» EXERCISE
Return every line in the entries below where the word "Black" shows up.

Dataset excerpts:

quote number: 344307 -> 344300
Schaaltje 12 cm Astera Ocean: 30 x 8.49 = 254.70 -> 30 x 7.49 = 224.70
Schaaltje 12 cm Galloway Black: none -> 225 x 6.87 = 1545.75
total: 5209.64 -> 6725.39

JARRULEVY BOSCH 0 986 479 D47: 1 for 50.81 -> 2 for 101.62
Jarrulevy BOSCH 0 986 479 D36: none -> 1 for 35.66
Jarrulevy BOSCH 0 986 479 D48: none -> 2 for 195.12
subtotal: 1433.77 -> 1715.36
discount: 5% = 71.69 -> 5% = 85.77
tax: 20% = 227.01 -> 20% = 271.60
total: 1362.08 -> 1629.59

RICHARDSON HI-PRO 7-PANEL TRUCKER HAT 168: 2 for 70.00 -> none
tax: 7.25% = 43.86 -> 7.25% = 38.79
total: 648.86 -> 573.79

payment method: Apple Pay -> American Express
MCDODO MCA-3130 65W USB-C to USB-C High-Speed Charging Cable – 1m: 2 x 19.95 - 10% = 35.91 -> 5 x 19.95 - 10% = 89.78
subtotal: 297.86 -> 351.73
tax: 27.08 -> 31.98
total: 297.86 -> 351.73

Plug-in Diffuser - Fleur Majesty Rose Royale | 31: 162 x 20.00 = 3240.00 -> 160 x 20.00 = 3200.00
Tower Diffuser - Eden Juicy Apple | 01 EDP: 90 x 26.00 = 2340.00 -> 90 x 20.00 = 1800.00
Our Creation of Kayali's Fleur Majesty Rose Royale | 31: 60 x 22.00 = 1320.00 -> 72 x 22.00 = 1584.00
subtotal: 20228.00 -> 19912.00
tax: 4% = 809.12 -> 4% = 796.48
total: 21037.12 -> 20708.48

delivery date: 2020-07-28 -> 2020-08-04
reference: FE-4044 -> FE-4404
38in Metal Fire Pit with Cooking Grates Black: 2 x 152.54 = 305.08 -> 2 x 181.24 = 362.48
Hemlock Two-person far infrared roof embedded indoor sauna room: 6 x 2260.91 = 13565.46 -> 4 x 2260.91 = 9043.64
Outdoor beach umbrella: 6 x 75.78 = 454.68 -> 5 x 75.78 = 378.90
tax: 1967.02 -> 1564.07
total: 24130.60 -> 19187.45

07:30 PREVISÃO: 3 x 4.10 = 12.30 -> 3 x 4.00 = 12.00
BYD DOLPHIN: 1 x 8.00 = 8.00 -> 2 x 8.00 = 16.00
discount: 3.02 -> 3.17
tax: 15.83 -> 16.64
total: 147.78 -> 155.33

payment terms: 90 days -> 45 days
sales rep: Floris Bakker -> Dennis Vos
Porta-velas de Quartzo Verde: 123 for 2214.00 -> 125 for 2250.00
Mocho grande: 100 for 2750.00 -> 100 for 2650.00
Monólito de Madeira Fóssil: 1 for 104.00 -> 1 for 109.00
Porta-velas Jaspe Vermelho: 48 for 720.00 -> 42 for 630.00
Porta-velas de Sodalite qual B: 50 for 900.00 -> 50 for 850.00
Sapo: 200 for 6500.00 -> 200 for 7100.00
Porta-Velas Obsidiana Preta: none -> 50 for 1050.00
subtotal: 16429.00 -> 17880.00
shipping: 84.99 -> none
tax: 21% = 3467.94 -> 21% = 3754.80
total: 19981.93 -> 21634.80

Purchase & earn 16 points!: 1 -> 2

» RESPONSE TO THE EXERCISE
Schaaltje 12 cm Galloway Black: none -> 225 x 6.87 = 1545.75
38in Metal Fire Pit with Cooking Grates Black: 2 x 152.54 = 305.08 -> 2 x 181.24 = 362.48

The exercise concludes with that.